The Empowerment Program is designed to surround them with that help.
The program website outlines five clear benefits:
- Free short microlearning module with EMU–CFEI certification
- Hands-on coaching & mentorship
- Free customized business & technical assistance
- Free 100 hours of part-time work for participating businesses
- $6,000 in financial assistance
This s a carefully thought-out support system which includes”
CEI staff will sit down with each entrepreneur and assess where their skills and knowledge gaps lie. If someone needs help with basic accounting, they’ll get it. If another business needs support around digital marketing or operations, the training will match that.
“We have created modular skill development that are virtual but interactive," Chowdhury explains.
The program also taps into EMU’s faculty and student body.
Senior business and engineering students can work directly with participating businesses, guided by professors and CEI staff. At an orientation on January 13, 2026, entrepreneurs will meet these students, along with members of an advisory board made up of local community leaders.
Many small business owners worry about legal issues - leases, contracts, employment policies, compliance - but can’t afford an attorney.
CEI will provide a lawyer-in-residence as part of the program, focused specifically on these businesses. That person “take a look at all the policies, procedures or whatever they have and make sure that they are… in sync with regulations,” says Chowdhury.
Finally, each business will receive $6,000 in financial assistance. The money is tied growth plans developed jointly by the entrepreneur and the CEI team. “There are equipment maintenance, hiring people or marketing, you know, advertisement,” Chowdhury says. “There are business expenses that are pretty… flexible where you can spend, but it has to be spent on the business and we would want it to be consistent with the plan.”

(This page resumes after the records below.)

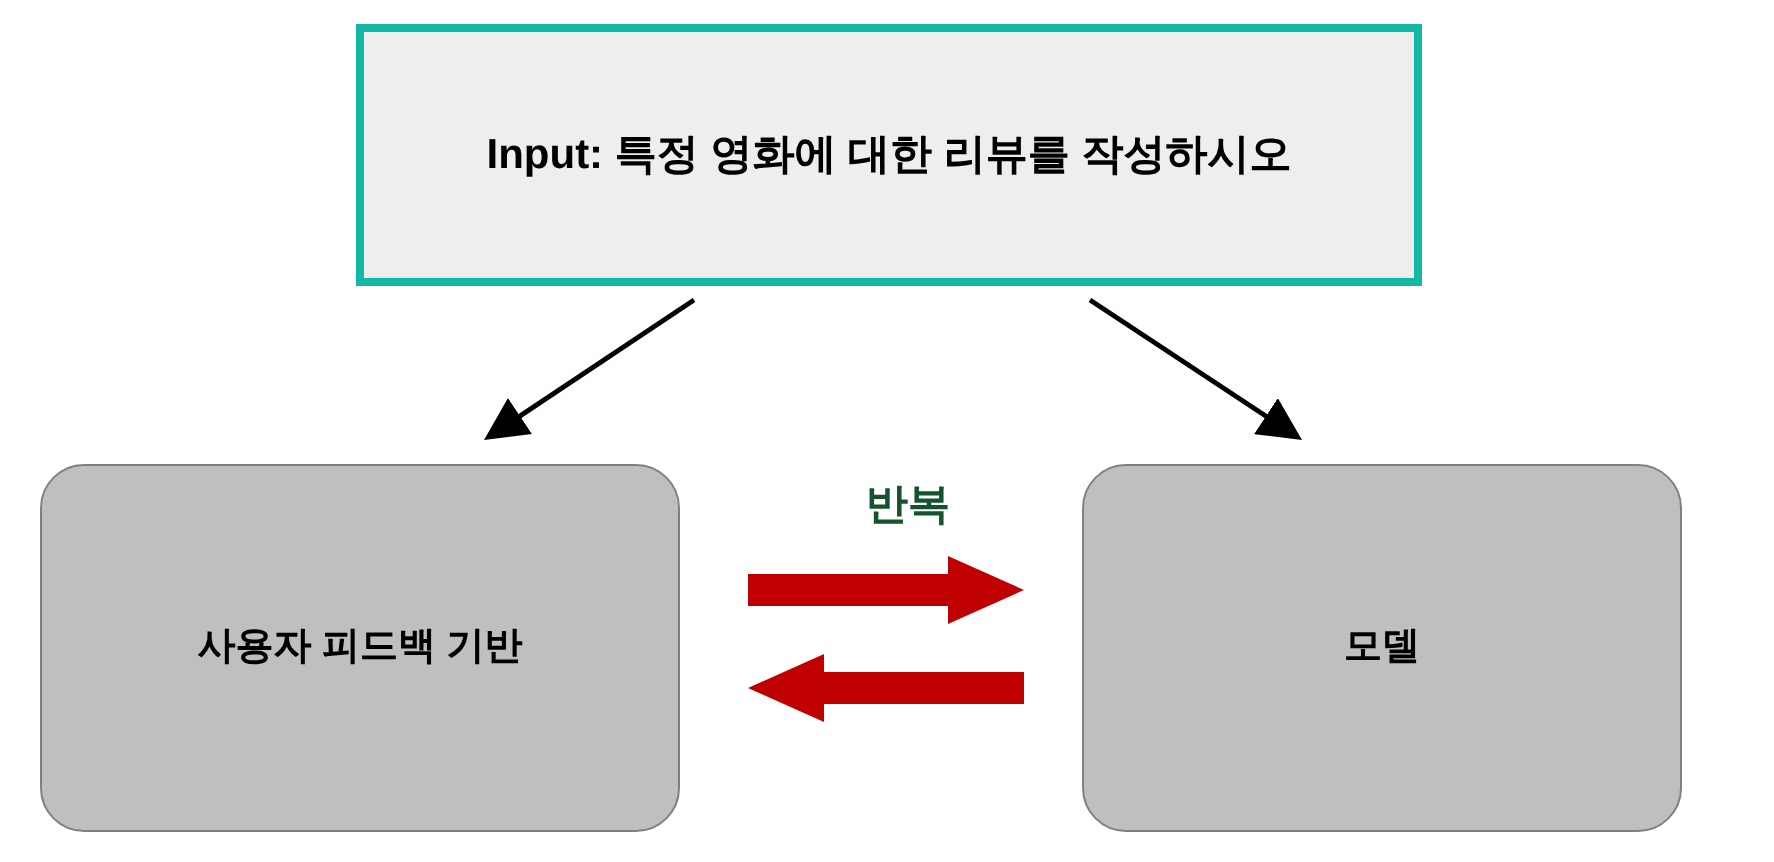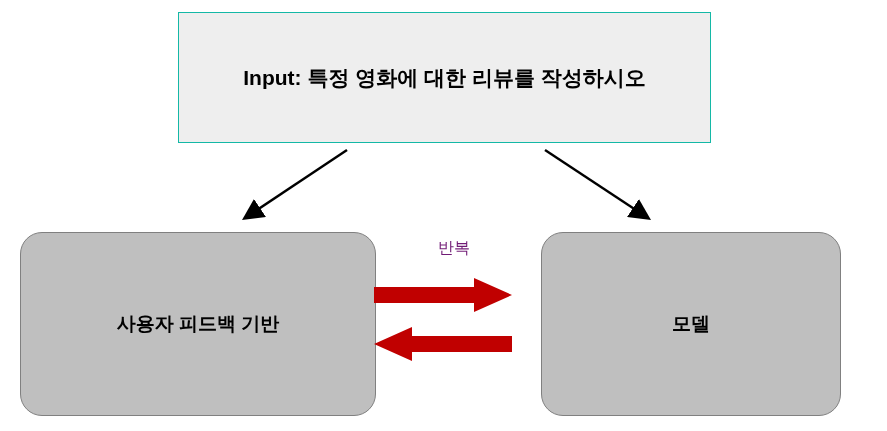"Input: 특정 영화에 대한 리뷰를" .input-box { border: 1px solid #14b8a6 -> 4px solid #14b8a6 }
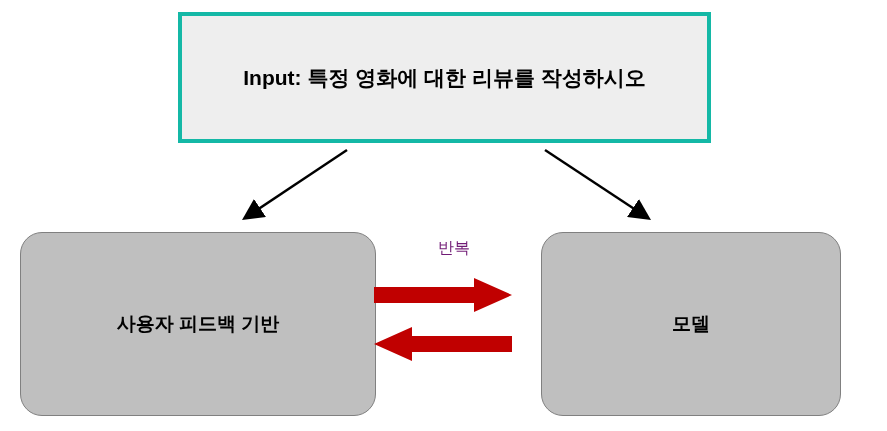"반복" .iterate-label { color: #701a75 -> #14532d; font-size: 16px -> 21px; font-weight: normal -> bold }
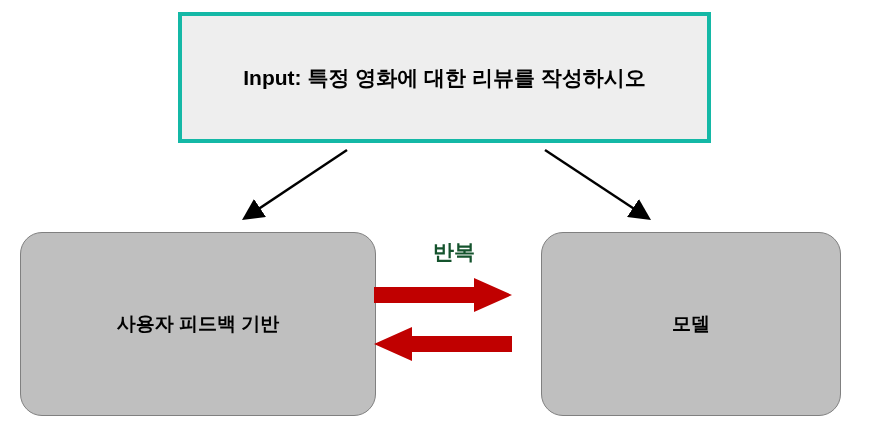"사용자 피드백 기반" #box-left { width: 356px -> 320px }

Because the program is intensive and individualized, CEI will only be accepting a limited number of businesses in the first cohort.

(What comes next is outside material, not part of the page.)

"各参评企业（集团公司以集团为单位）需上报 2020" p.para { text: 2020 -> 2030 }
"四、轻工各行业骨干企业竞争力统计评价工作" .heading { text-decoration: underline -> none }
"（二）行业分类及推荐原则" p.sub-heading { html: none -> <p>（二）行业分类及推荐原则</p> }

Rather than focusing on industry or how ‘high-growth’ an idea seems, the team will look at two main things: Need for help – whether the entrepreneur and their family truly fit the low-income focus and are facing the kinds of barriers the program is designed to address. And EMU’s ability to help – whether the Center and its partners realistically have the expertise and resources to move that particular business forward.
The Empowerment Program is being launched as a pilot which, if successful, will be measured not by headlines, but by real changes in the lives of participating families. Chowdhury hopes it will become a permanent, fully staffed program that continues to serve low-income entrepreneurs across southeastern Michigan for years to come.

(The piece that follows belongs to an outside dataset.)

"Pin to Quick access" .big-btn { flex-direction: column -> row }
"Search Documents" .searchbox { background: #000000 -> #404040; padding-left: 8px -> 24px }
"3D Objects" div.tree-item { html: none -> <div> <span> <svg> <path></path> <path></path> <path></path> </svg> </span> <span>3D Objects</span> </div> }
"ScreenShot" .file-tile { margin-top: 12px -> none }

If you are - or you know - someone who:
- Runs or is launching a small, tangible business in southeastern Michigan
- Comes from a low-income household as defined by HUD (earning 80% or less of area median income, based on household size)
- Is eager to learn, willing to work closely with EMU students and faculty, and ready to put new strategies into practice
…then the Empowerment Program may be exactly the kind of support needed to move from surviving to growing.
The application deadline is December 5, 2025, with decisions announced on December 15, 2025, and program orientation on January 13, 2026.
More information and the application link are available at emich.edu/empowerment-program, or you can contact the Center for Entrepreneurship & Innovation at Eastern Michigan University by phone at (734) 487-9263 or email entrepreneurship_center@emich.edu.
If a family-owned shop, small manufacturer, trades business, or neighborhood service provider immediately comes to mind as you read this - someone who works hard, gives back to their community, and could do so much more with the right support - please share this with them.
As Chowdhury says, the goal is to uplift families first. When that happens, whole neighborhoods can rise with them.